Sudan, Somalia would be a priority
The African Union Peace Fund is preparing to deploy its funds for the first time in 2023, financing interventions in Sudan, the East African Community and the AU Mission in Somalia, AU officials say.
The Peace Fund’s Board of Trustees is edging closer to approve USD five million from the Crisis Reserve Facility to support projects aimed at “restoring a degree of stability and peace” for affected populations in Sudan and Somalia, according to members.
The Board of Trustees comprises of Zainab Ahmed from Nigeria, Tito Mboweni from South Africa, Anicet Dologuele from Central Africa Republic, Elene Makonnen from Ethiopia, Birgitte Markussen from the European Union (EU), and Parfait Onanga-Anyanga from the United Nations (UN).
The funds will go toward the startup costs of new operations until they are incorporated into the regular budget. In a bid to increase crisis response capacity, the Board recommended doubling the Crisis Reserve Facility to USD 10 million for the 2023–24 fiscal year.

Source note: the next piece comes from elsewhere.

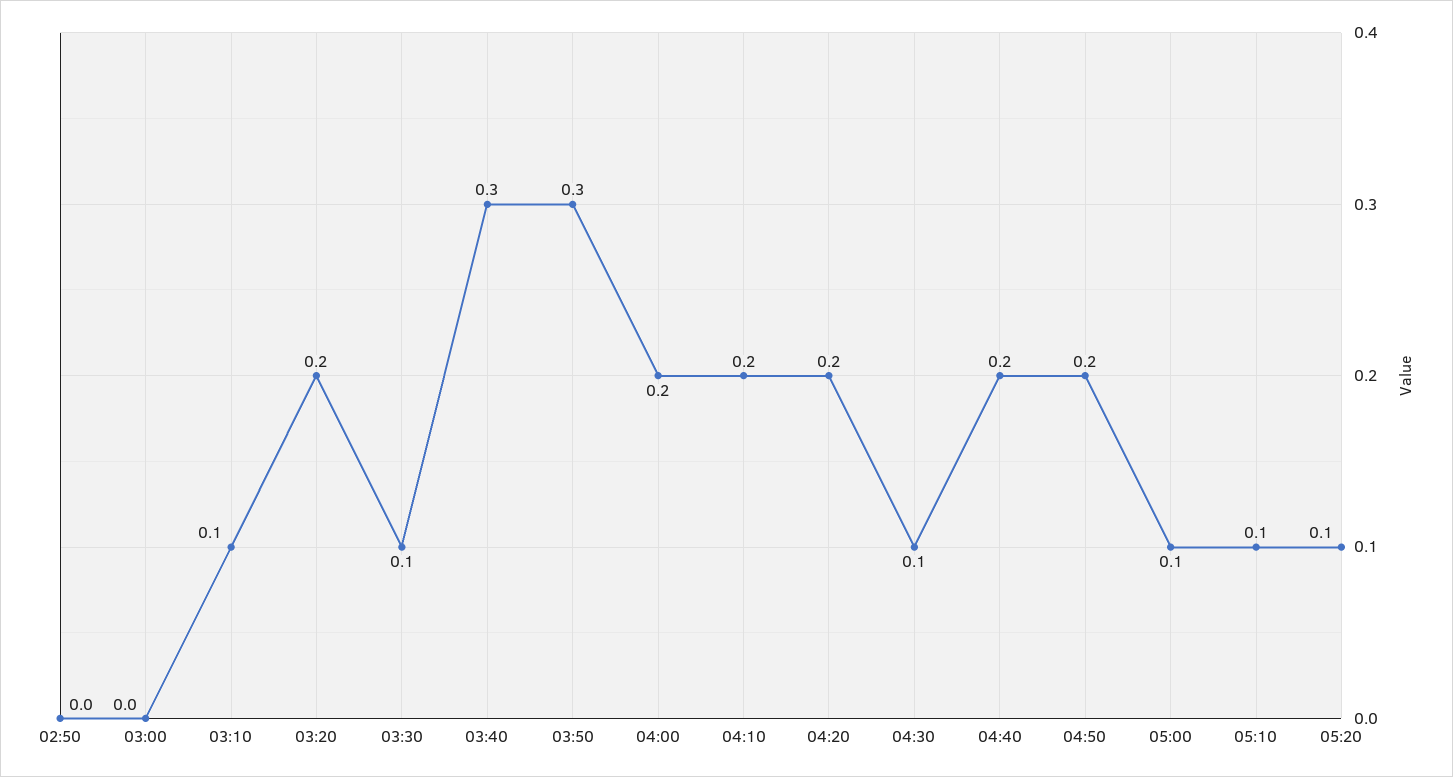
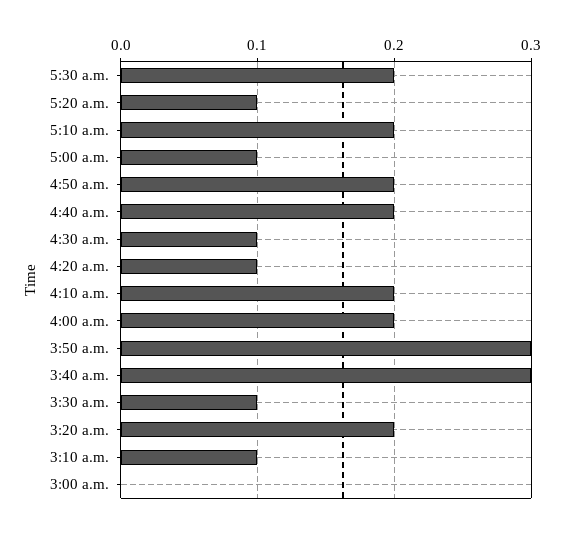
02:50: 0 -> none
04:20: 0.2 -> 0.1
05:10: 0.1 -> 0.2
5:30 a.m.: none -> 0.2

The recommendation followed an AU Peace and Security Council decision in May to raise the ceiling to enable the AU to address emergency security challenges on the continent. The Peace Fund prioritizes mediation and preventive diplomacy, institutional capacity building and peace support operations. The Facility addresses urgent security interventions.
Director of the Peace Fund Secretariat, Dagmawit Moges, former Minister of Transport and Logistics said that Sudan meets the eligibility criteria for crisis funding as an “emergency situation beyond the capacity of the country.”
The African Union Peace Fund, established in 1993 as the primary source of financing for the AU’s peace and security efforts, has recently gained significant traction. The Fund, which is one of the five pillars of the African Peace and Security Architecture (APSA), was officially launched on November 17, 2018, at the AU headquarters in Addis Ababa.
The Fund sources contributions from AU member states, international organizations, non-AU states and public or private donors. Its operations are administered according to rules approved by the Board of Trustees, which ensures strategic and financial oversight.
In July 2016, AU Heads of State and Government decided to provide the Peace Fund with contributions totaling USD 400 million from member states, collected through a levy of 0.2 percent on the overall AU budget.
Since 2017, the Peace Fund has seen a significant increase in funding, with member states contributing over USD 55.9 million, the largest amount since the Fund’s establishment in 1993.